Растерялась Лексевна совсем. Как же так, говорит, может, пропустили фамилию-то. А тут девчушка бойко молвила: «Один матрос сам себя поджег и клубком пламени прыгнул на немецкий танк, спалил его и сам сгорел. Может, то ваш сын?»
Верила этому Лексевна и не верила.
«Почему же фамилия нигде не обозначена? — повторяла мать. Ребята молчали, не зная, что ответить.
С этой тяжкой ношею на сердце и вернулась она в Марьевку. Долго маялась, никому про свою печаль не говорила, да и к ней с расспросами никто не приставал.
— А теперь, Иваныч, прочитай вот письмо, — Еремеич порылся в сундучке и подал небольшой ветхий листок бумаги.

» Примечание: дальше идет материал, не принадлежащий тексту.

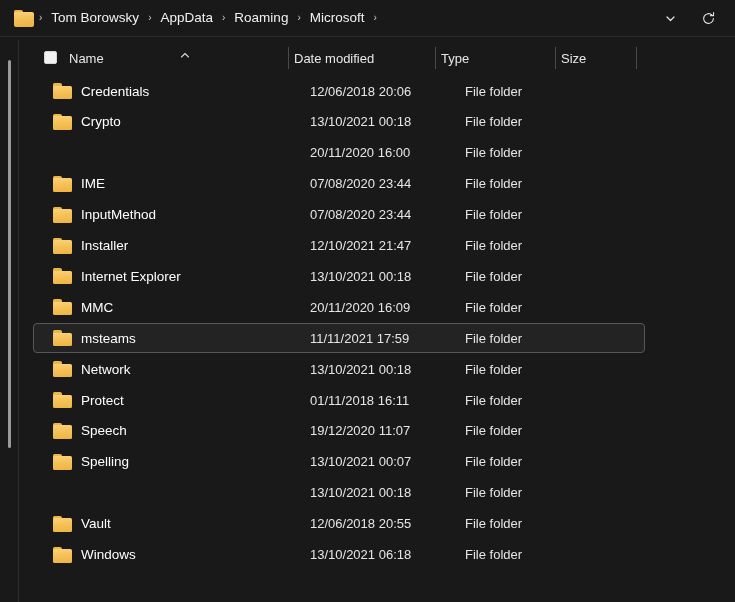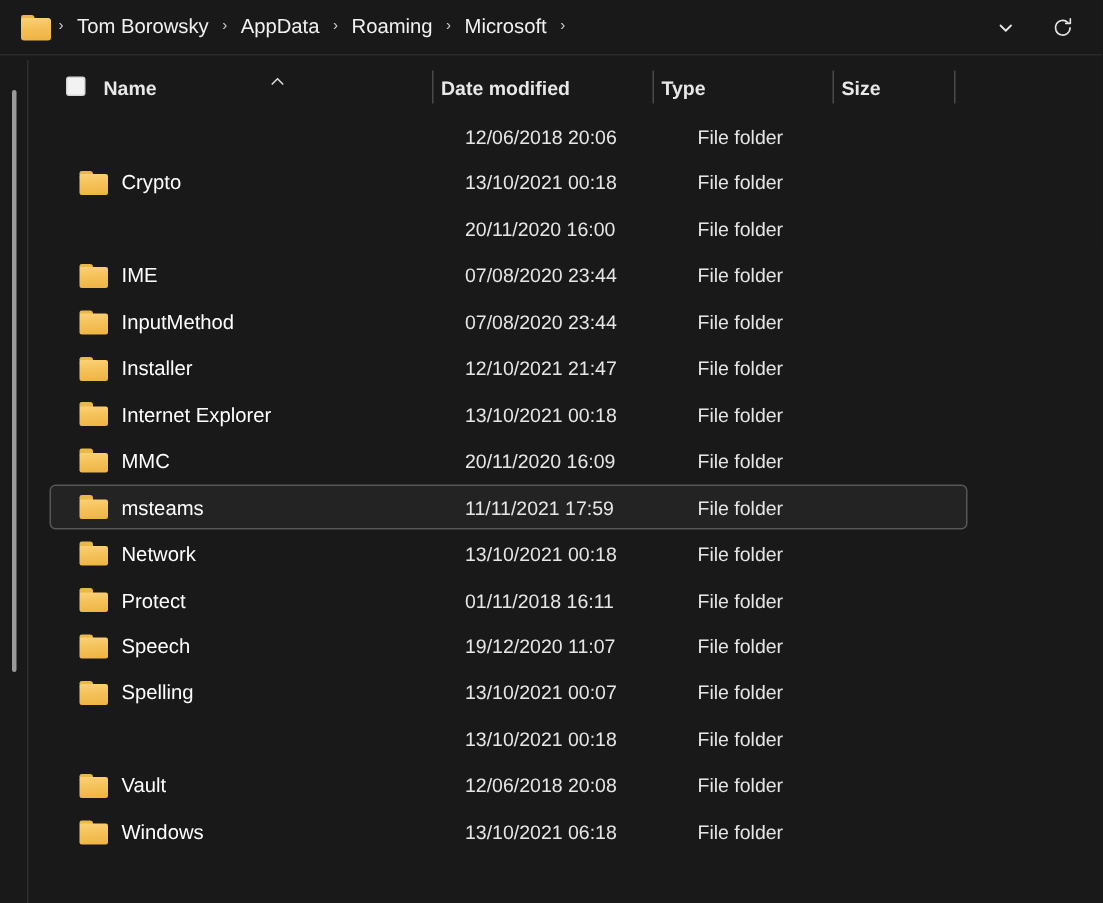--- a/index.html
+++ b/index.html
@@ -104,7 +104,6 @@
     left: 18px; top: 44px;
     width: 717px;
     height: 28px;
-    font-weight: bold;
   }
 
   .col {

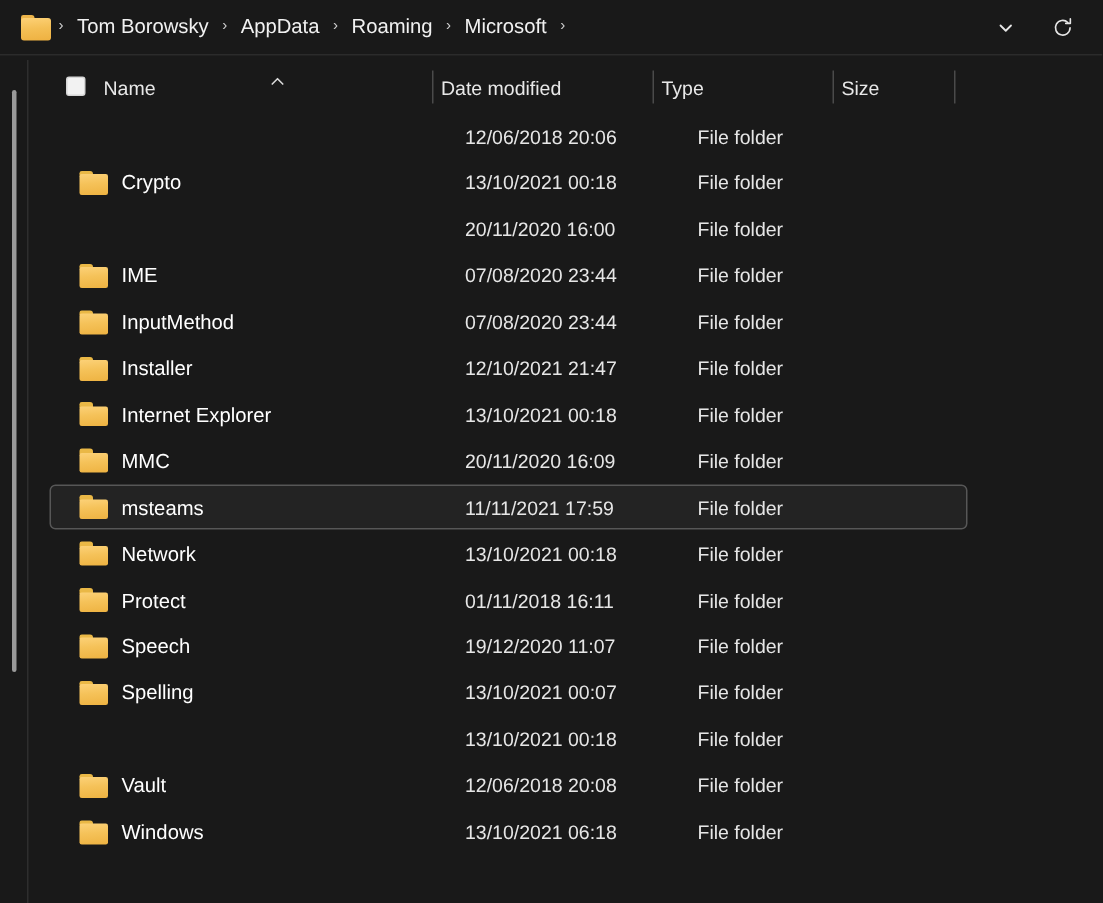--- a/index.html
+++ b/index.html
@@ -312,6 +312,13 @@
 
   <div id="filelist">
       <div class="row" style="top: 0px;">
+        <div class="cell-name">
+          <span class="folder-icon">
+            <span class="tab"></span>
+            <span class="body"></span>
+          </span>
+          <span>Credentials</span>
+        </div>
         <div class="cell-date">12/06/2018 20:06</div>
         <div class="cell-type">File folder</div>
         <div class="cell-size"></div>

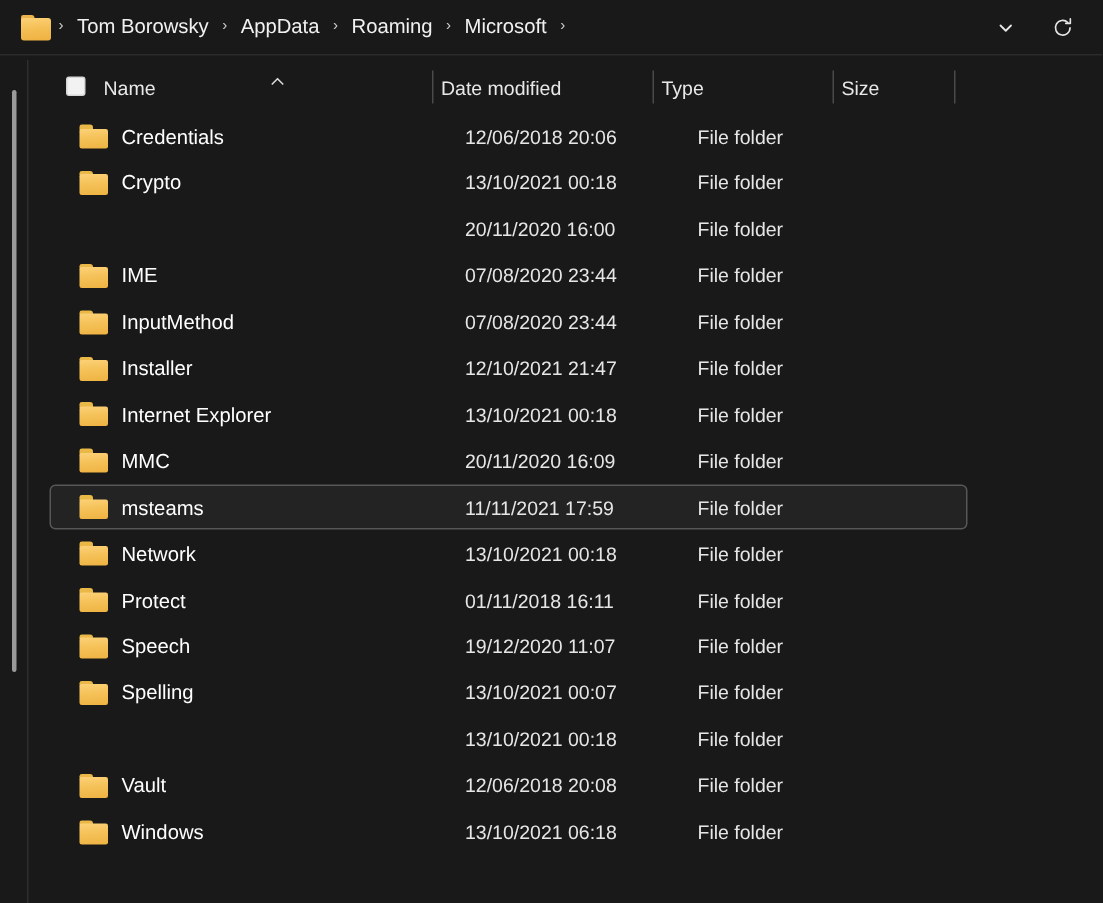--- a/index.html
+++ b/index.html
@@ -473,7 +473,7 @@
           </span>
           <span>Vault</span>
         </div>
-        <div class="cell-date">12/06/2018 20:08</div>
+        <div class="cell-date">12/06/2018 20:55</div>
         <div class="cell-type">File folder</div>
         <div class="cell-size"></div>
       </div>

Петр прочитал: «…Нас осталось 12 человек из десанта, посланного на шоссе преградить путь противнику. Мы держимся. А танки все лезут. Может, кто найдет когда-нибудь мое письмо и вспомнит нас. Я родом из Актюбинска, казах. До свидания. Ваш…» Дальше строка стерлась. С трудом можно было разобрать буквы: Ш… д… ов.
— Это письмо нашли пионеры, — сказал Еремеич, — и недавно прислали мне. Показать бы его Тагиру…
И письмо показали Шарденову. Оно взволновало его.
— Да, это я писал, — торопливо говорил он. — Каким чудом оно сохранилось? Как оно попало к вам, Никанор Еремеич? Впрочем, об этом еще поговорим, а теперь дайте опомниться, привести мысли в порядок.